Cadence: [a definition] "Melodic intonation that indicates to a listener whether a musical or poetic phrase is to be continued or concluded. Likewise in prose ~ a weaker cadence may be represented by a comma, indicating a pause or momentary rest, while a stronger cadence acts as a period that signals the end of the phrase or sentence."

I like the idea of being the pause or the "rest" in the midst of my chaos... allowing myself time to reflect on all that's happening in my head, my heart, and in my life. I can choose be to be continued or concluded. Mostly, I choose to be continued.................

Saturday, May 29, 2010

Luna and broken promises

A week later, I arrived at their home – a 90 minute drive from mine – at 8am. Cam was awake and playing, but Luna was still asleep. Patty, the foster mother, had already presented me as “Mommy Caddie” to the kids. “Mommy Caddie is here to play with you today” she told Camaro.He didn’t seem as shocked as I was by this title and was quickly busy playing with his cars and trucks and showing me his big jar of pennies and his tank of fish. While his diaper was getting changed and he was being dressed for the day, I waited with Sly, their foster father, in the kitchen. He told me that Luna was a slower riser than her brother, but that she would be up soon. Evidently, her routine was to ease into the day slowly. She would get herself a bottle of milk and sit on her foster dad’s lap for about 10 minutes or so before getting down to play or interact with anyone.

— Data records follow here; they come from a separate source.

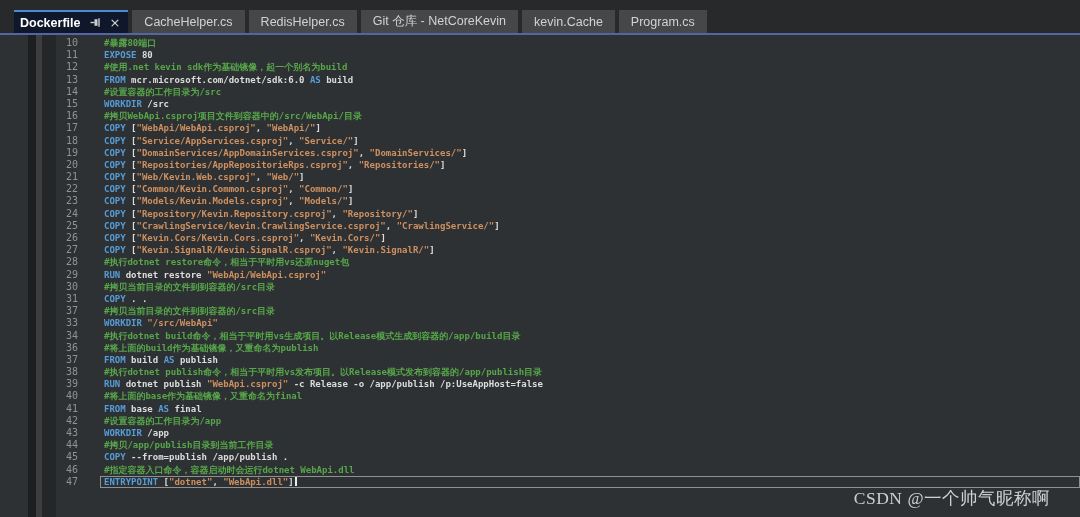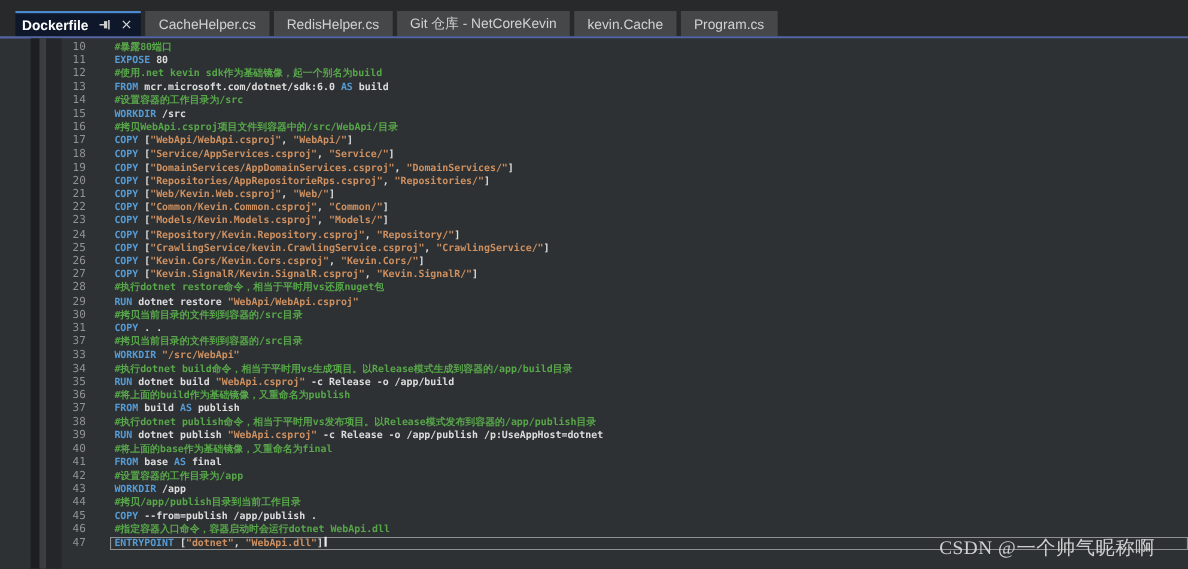--- a/index.html
+++ b/index.html
@@ -184,38 +184,34 @@
       </div>
       <div class="row">
         <span class="num">33</span>
         <span class="cw"><span class="tok-k">WORKDIR</span><span class="tok-p"> </span><span class="tok-s">"/src/WebApi"</span></span>
       </div>
       <div class="row">
         <span class="num">34</span>
         <span class="cw"><span class="tok-c">#执行dotnet build命令，相当于平时用vs生成项目。以Release模式生成到容器的/app/build目录</span></span>
       </div>
       <div class="row">
-        <span class="num">35</span>
-        <span class="cw"><span class="tok-k">RUN</span><span class="tok-p"> dotnet build </span><span class="tok-s">"WebApi.csproj"</span><span class="tok-p"> -c Release -o /app/build</span></span>
-      </div>
-      <div class="row">
         <span class="num">36</span>
         <span class="cw"><span class="tok-c">#将上面的build作为基础镜像，又重命名为publish</span></span>
       </div>
       <div class="row">
         <span class="num">37</span>
         <span class="cw"><span class="tok-k">FROM</span><span class="tok-p"> build </span><span class="tok-k">AS</span><span class="tok-p"> publish</span></span>
       </div>
       <div class="row">
         <span class="num">38</span>
         <span class="cw"><span class="tok-c">#执行dotnet publish命令，相当于平时用vs发布项目。以Release模式发布到容器的/app/publish目录</span></span>
       </div>
       <div class="row">
         <span class="num">39</span>
-        <span class="cw"><span class="tok-k">RUN</span><span class="tok-p"> dotnet publish </span><span class="tok-s">"WebApi.csproj"</span><span class="tok-p"> -c Release -o /app/publish /p:UseAppHost=dotnet</span></span>
+        <span class="cw"><span class="tok-k">RUN</span><span class="tok-p"> dotnet publish </span><span class="tok-s">"WebApi.csproj"</span><span class="tok-p"> -c Release -o /app/publish /p:UseAppHost=false</span></span>
       </div>
       <div class="row">
         <span class="num">40</span>
         <span class="cw"><span class="tok-c">#将上面的base作为基础镜像，又重命名为final</span></span>
       </div>
       <div class="row">
         <span class="num">41</span>
         <span class="cw"><span class="tok-k">FROM</span><span class="tok-p"> base </span><span class="tok-k">AS</span><span class="tok-p"> final</span></span>
       </div>
       <div class="row">

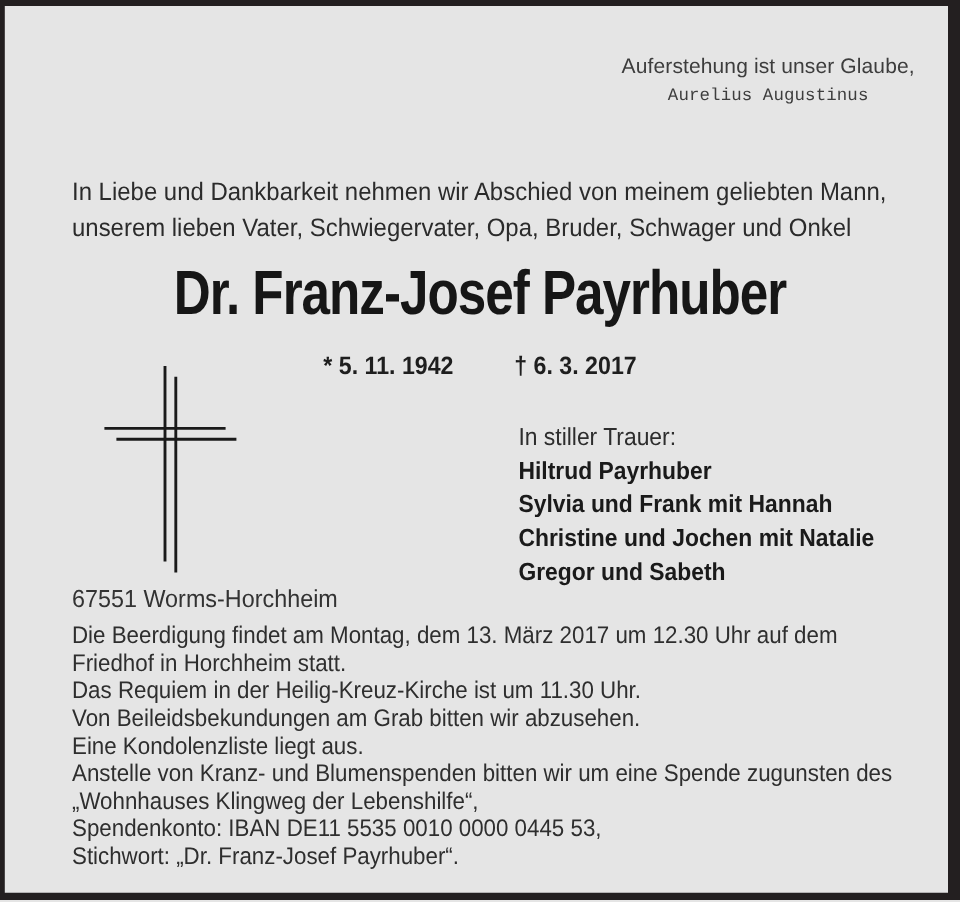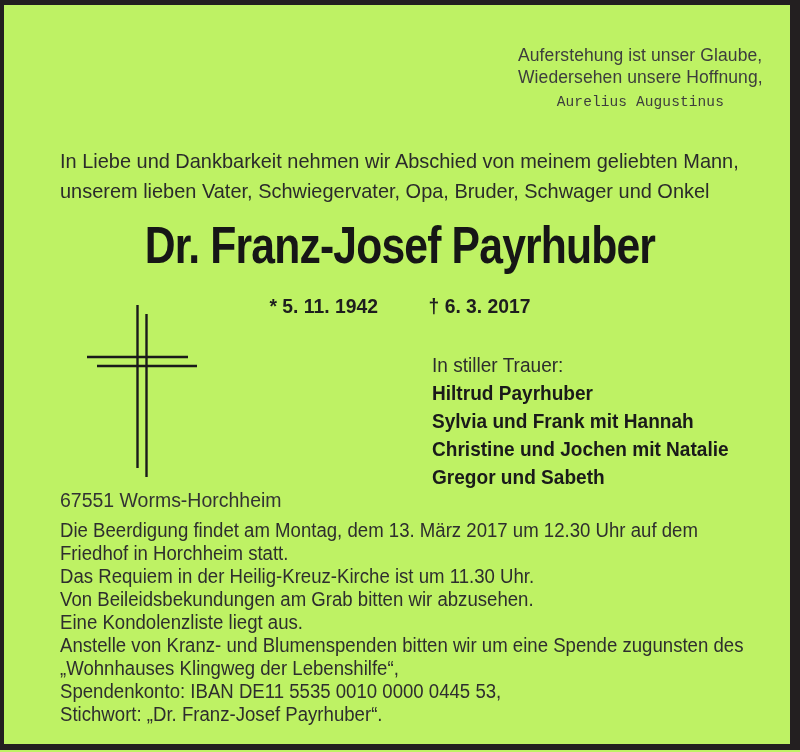--- a/index.html
+++ b/index.html
@@ -4,21 +4,21 @@
 <style>
   html, body {
     margin: 0;
     padding: 0;
     background: #ffffff;
   }
   .page {
     position: relative;
     width: 800px;
     height: 752px;
-    background: #bef264;
+    background: #e5e5e5;
     font-family: "Liberation Sans", sans-serif;
     color: #2e2e2e;
     overflow: hidden;
   }
   .frame {
     position: absolute;
     left: 0; top: 0; right: 0; bottom: 2px;
     border-style: solid;
     border-color: #231f20;
     border-width: 5px 10px 6px 4px;
@@ -130,21 +130,20 @@
   }
   .details-line { display: block; }
 </style>
 </head>
 <body>
 
 <div class="page">
 
   <div class="epigraph">
     <span class="epigraph-line">Auferstehung ist unser Glaube,</span>
-    <span class="epigraph-line">Wiedersehen unsere Hoffnung,</span>
     <span class="epigraph-attribution">Aurelius Augustinus</span>
   </div>
 
   <div class="intro">
     <div>In Liebe und Dankbarkeit nehmen wir Abschied von meinem geliebten Mann,</div>
     <div>unserem lieben Vater, Schwiegervater, Opa, Bruder, Schwager und Onkel</div>
   </div>
 
   <h1 class="deceased-name">Dr. Franz-Josef Payrhuber</h1>
 

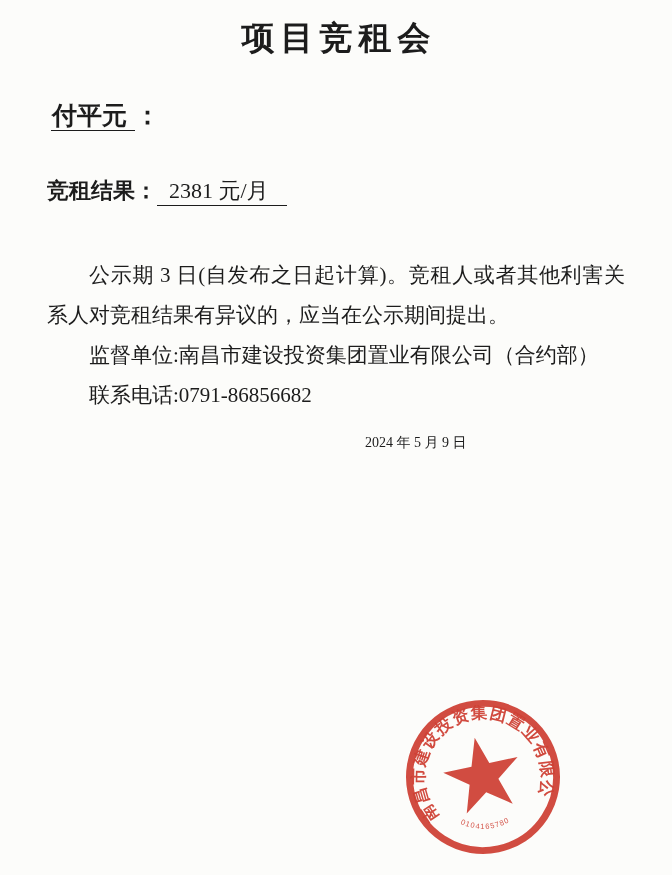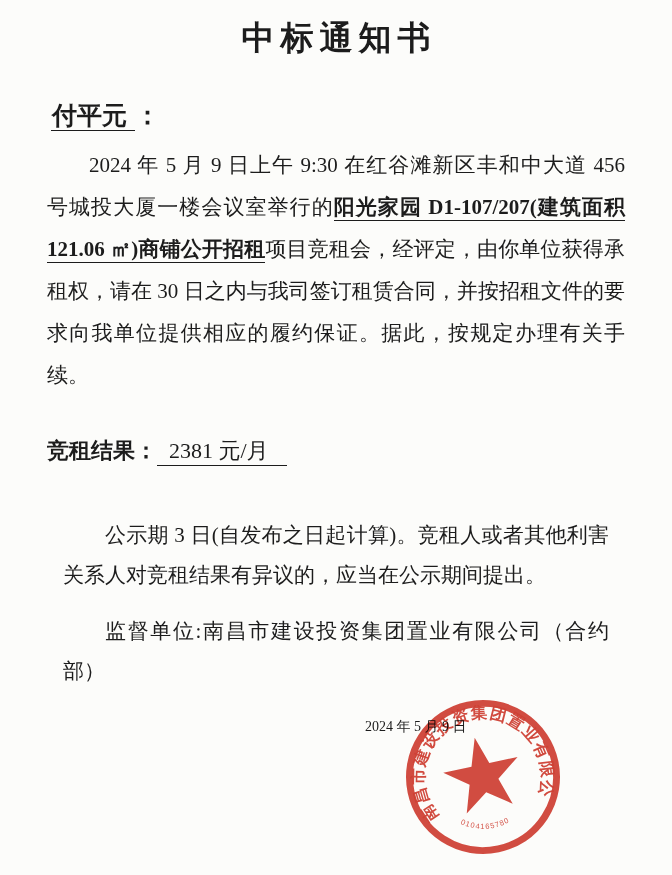--- a/index.html
+++ b/index.html
@@ -56,21 +56,21 @@
   .result-line .value {
     border-bottom: 1.6px solid #1c1c1c;
     padding: 0 18px 2px 12px;
   }
   .notice-block {
     margin: 43px 0 0 0;
     font-size: 21px;
     line-height: 40px;
   }
   .notice-block p {
-    margin: 16px;
+    margin: 0;
     text-indent: 2em;
     text-align: justify;
   }
   .footer-lessor {
     margin: 80px 0 0 150px;
     font-size: 21px;
     line-height: 40px;
   }
   .footer-date {
     margin: 8px 0 0 318px;
@@ -91,31 +91,31 @@
   .seal text {
     font-family: "Liberation Sans", "DejaVu Sans", sans-serif;
     fill: var(--seal-color, #cf3528);
   }
 </style>
 </head>
 <body>
 
 <div class="page">
 
-  <h1 class="doc-title">中标通知书</h1>
+  <h1 class="doc-title">项目竞租会</h1>
 
   <p class="salutation"><span class="name">付平元</span><span>：</span></p>
 
-  <p class="para-main"><span>2024 年 5 月 9 日上午 9:30 在红谷滩新区丰和中大道 456 号城投大厦一楼会议室举行的</span><span class="highlight">阳光家园 D1-107/207(建筑面积 121.06 ㎡)商铺公开招租</span><span>项目竞租会，经评定，由你单位获得承租权，请在 30 日之内与我司签订租赁合同，并按招租文件的要求向我单位提供相应的履约保证。据此，按规定办理有关手续。</span></p>
 
   <p class="result-line"><span class="label">竞租结果：</span><span class="value">2381 元/月</span></p>
 
   <div class="notice-block">
     <p>公示期 3 日(自发布之日起计算)。竞租人或者其他利害关系人对竞租结果有异议的，应当在公示期间提出。</p>
     <p>监督单位:南昌市建设投资集团置业有限公司（合约部）</p>
+    <p>联系电话:0791-86856682</p>
   </div>
 
 
   <p class="footer-date">2024 年 5 月 9 日</p>
 
   <svg class="seal" viewBox="0 0 170 170" xmlns="http://www.w3.org/2000/svg" aria-hidden="true">
     <defs>
       <path id="sealArcTop" d="M 33.9,114.5 A 59,59 0 1 1 136.1,114.5" fill="none"></path>
       <path id="sealArcBottom" d="M 51.6,124.8 A 52,52 0 0 0 118.4,124.8" fill="none"></path>
     </defs>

A few minutes later, little Luna padded in and looked around. I recognized her immediately. Here was, without a doubt, my child. My daughter whom I had not yet met, but whom I had known all of my life. My jaw dropped to the floor. I watched adoringly as she opened the fridge, procured herself a bottle, walked over, and climbed up onto her usual morning perch. She settled herself and looked over at me. Almost immediately, clenching the nipple of her bottle in her teeth, and, without breaking eye contact, she slid down, walked the few steps to me, stood in front of me and silently raised her arms to be lifted up. Inwardly speechless, and outwardly stunned, I instinctively reached down to pick up this child as if I had been lifting her my whole life. Settling her on my lap, she fit perfectly. She held on tight and refused to let go for the next 11 hours. Thus began the whole visitation part of the adoption.

At no time in the whole long process did I ever feel as adrift and clueless as during this process. I felt in a no (wo)man’s land betwixt and between caseworkers, procedure, and status. There were no guidelines, no protocol, no supervision. Sly, Patty and I were pretty much left to our own discretion, and we had very different ideas of what and how visitation and disclosure to the children should go. They were in favor of telling the kids that they were getting old, and so the children would have to go to a different home. I pointed out that I, too, would one day be older and perhaps that wasn’t a good thing for them to be worrying about in the coming years. Then they thought that telling them that Patty had hurt her back might help them to understand whey they needed to move -- ??? – And if I were to get hurt at some point in the raising of them – what might they think? You get the picture……… As it turned out, Patty and Sly had never gotten around to telling the children that they weren’t their birth parents. They were of the opinion that since they might not understand, truth was irrelevant and beside the point. At any rate, we muddled through as best we could – my visiting Camaro there, him visiting me in my home, and eventually including an overnight that was, looking back, arrived at much too quickly.

As I put him to bed that first night, and the inevitable tears and heartbreaking pleading to be returned to his daddy and mommy came rolling out of him, I couldn’t help but cry myself, and wanted nothing more than to jump the both of us into the car and drive the hour and a half to take him home. I couldn’t help but wonder what kind of awful system I had become a part of? What pain was I inflicting upon an innocent child “for his own good” and was it really the right thing to do? Who was I to take such drastic measures and to witness and participate in such trauma? It felt all wrong. By removing him from everything and everyone familiar to him, I felt like I was part of breaking an unspoken promise to this sweet little being who had had so many promises already broken in his short life – promises that I suddenly realized I, in my upbringing, had always been able to take for granted. It broke my heart. We held hands as we lay there and cried our separate tears.